Students who graduate between September 2020 and the end of January 2021 will receive a refund on three months of tuition fees. For students at universities and universities of applied sciences, that amounts to €535.
The Ministry of Education believes that under normal circumstances many of these students would have been able to graduate sooner. But this decision will not be made on a case by case basis, meaning that any students who were already behind with their studies are in luck.
Additional student grant
The government has also looked at the position of students who receive an additional and/or basic student grant. If they lose their entitlement to this grant in July, August or September, they will be given an additional allowance. For students attending a university or university of applied sciences, this one-off payment will amount to €1,500.
Other students will have ample opportunity to make up for any lack of academic progress during the remainder of their study programme, Education Minister Ingrid van Engelshoven believes. She set out the government’s view during a debate in parliament two weeks ago.
The opposition had called for more money to be made available for students in difficulty. One Labour Party (PvdA) proposal – that those who currently receive an additional student grant (from first-year to final-year students) should simply receive that grant for an additional three months – won the support of half of all MPs. Only the four governing parties (VVD, CDA, D66 and ChristenUnie) voted against it, pending the plans of the minister.
The CDA and D66 had previously brought a motion calling on the government to set out the impact of the corona crisis for students, and to “support students where necessary, for example if they fall behind in their studies.”
Today’s decision is the government’s response to that motion. The government is taking this ‘blanket measure’ for a large group of students, without first finding out who has been adversely affected by the crisis and who has not. By skipping the requirement of a screening process, the measure can be implemented more quickly and easily.
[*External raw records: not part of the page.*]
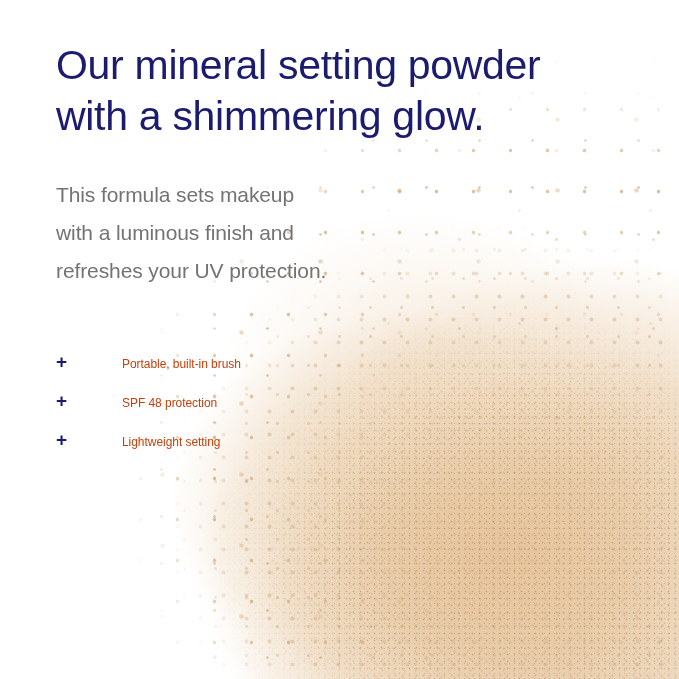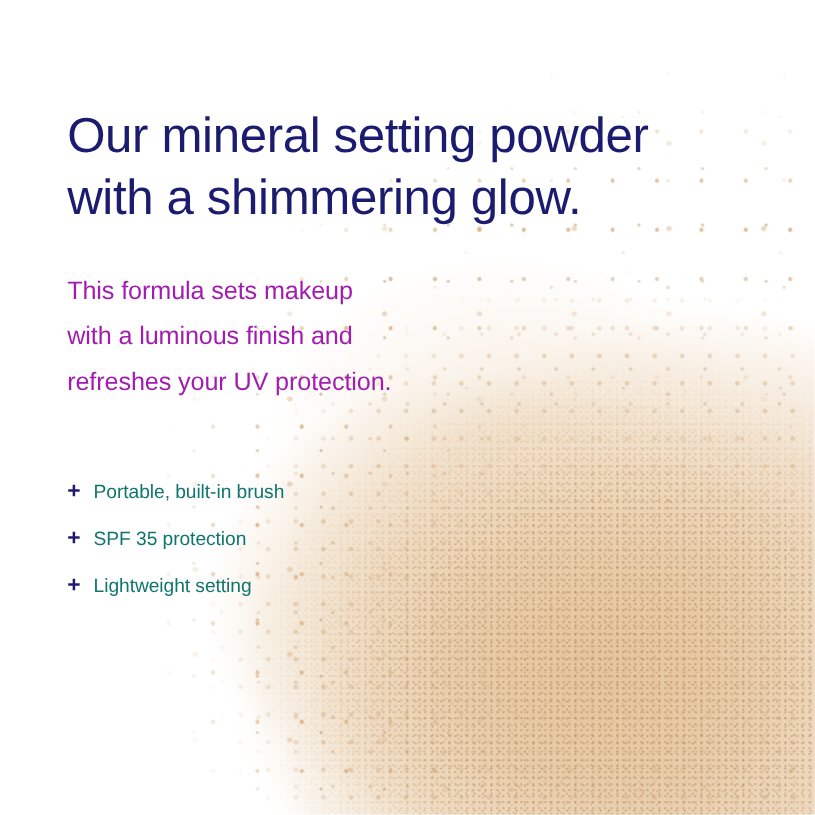--- a/index.html
+++ b/index.html
@@ -136,7 +136,7 @@
   }
   .headline {
     margin: 0;
-    padding-top: 88px;
+    padding-top: 40px;
     font-size: 41px;
     line-height: 51px;
     font-weight: 300;

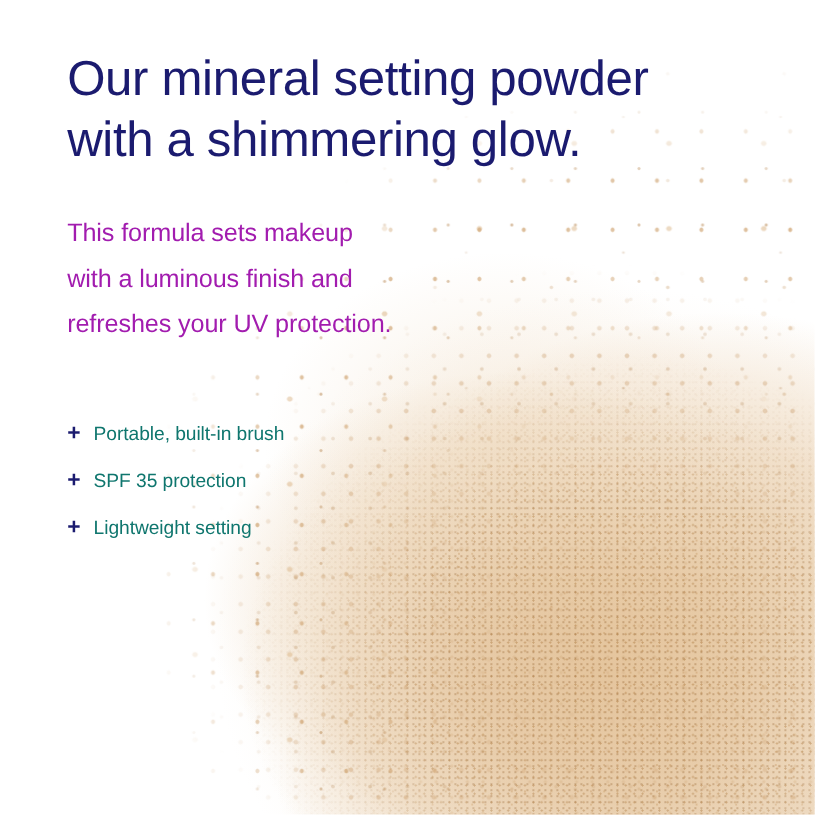--- a/index.html
+++ b/index.html
@@ -151,7 +151,7 @@
     line-height: 38px;
     font-weight: 400;
     letter-spacing: -0.1px;
-    color: #a21caf;
+    color: #737373;
     white-space: pre-line;
   }
   .feature-list {

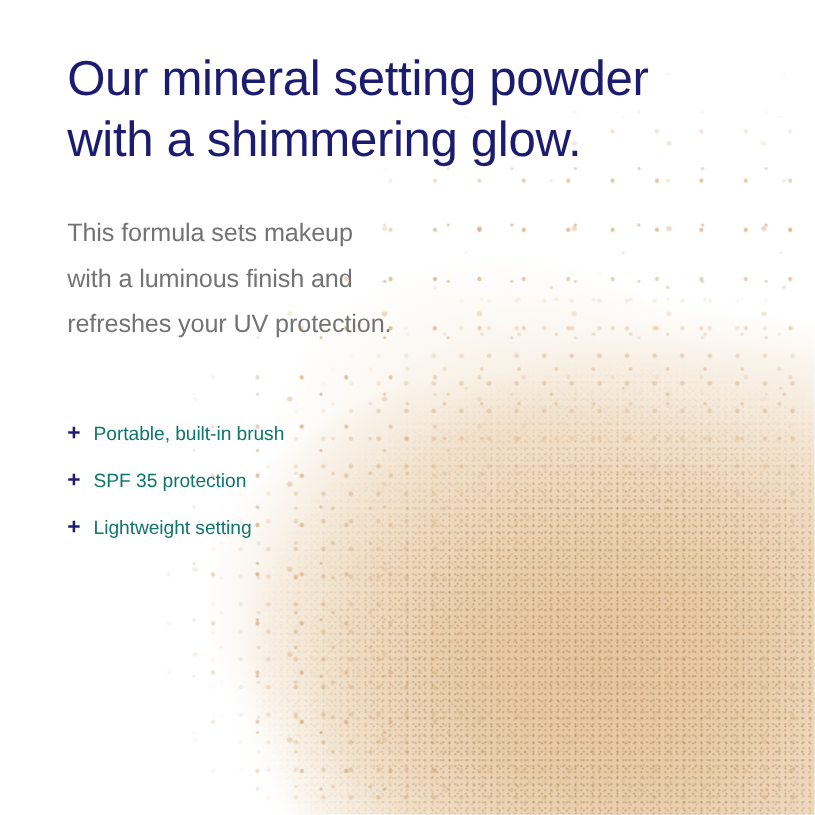--- a/index.html
+++ b/index.html
@@ -175,11 +175,12 @@
     color: #1b1b6f;
   }
   .feature-text {
-    font-size: 16px;
+    font-size: 12px;
     line-height: 1;
     font-weight: 400;
     letter-spacing: -0.05px;
-    color: #0f766e;
+    color: #c2410c;
+    margin-left: 44px;
   }
 </style>
 </head>

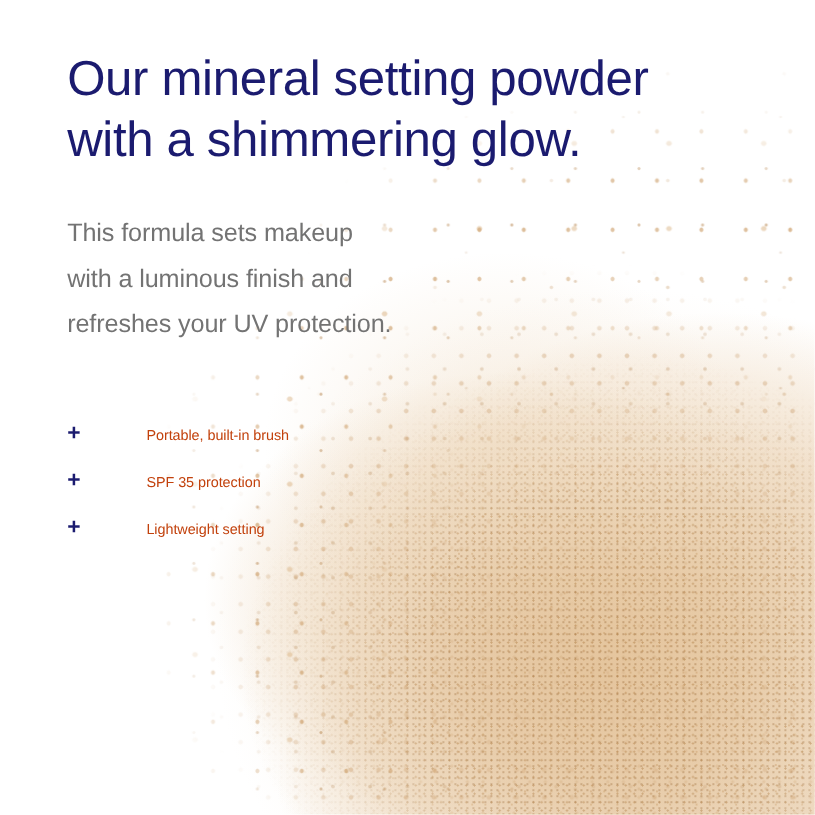--- a/index.html
+++ b/index.html
@@ -213,7 +213,7 @@
       </li>
       <li class="feature-item">
         <span class="feature-plus">+</span>
-        <span class="feature-text">SPF 35 protection</span>
+        <span class="feature-text">SPF 48 protection</span>
       </li>
       <li class="feature-item">
         <span class="feature-plus">+</span>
Students who fall ill can apply for a grant from their own university or university of applied sciences, as the minister pointed out during the debate. To do this, they will need to apply to the profiling fund of the institution where they are studying. The same applies to students who need to provide informal care to a loved one or who find themselves in other exceptional circumstances.
No time for delay
The rules relating to these profiling funds vary significantly from one institution to another, however. Students at some universities are being advised to submit their application without delay or risk missing out.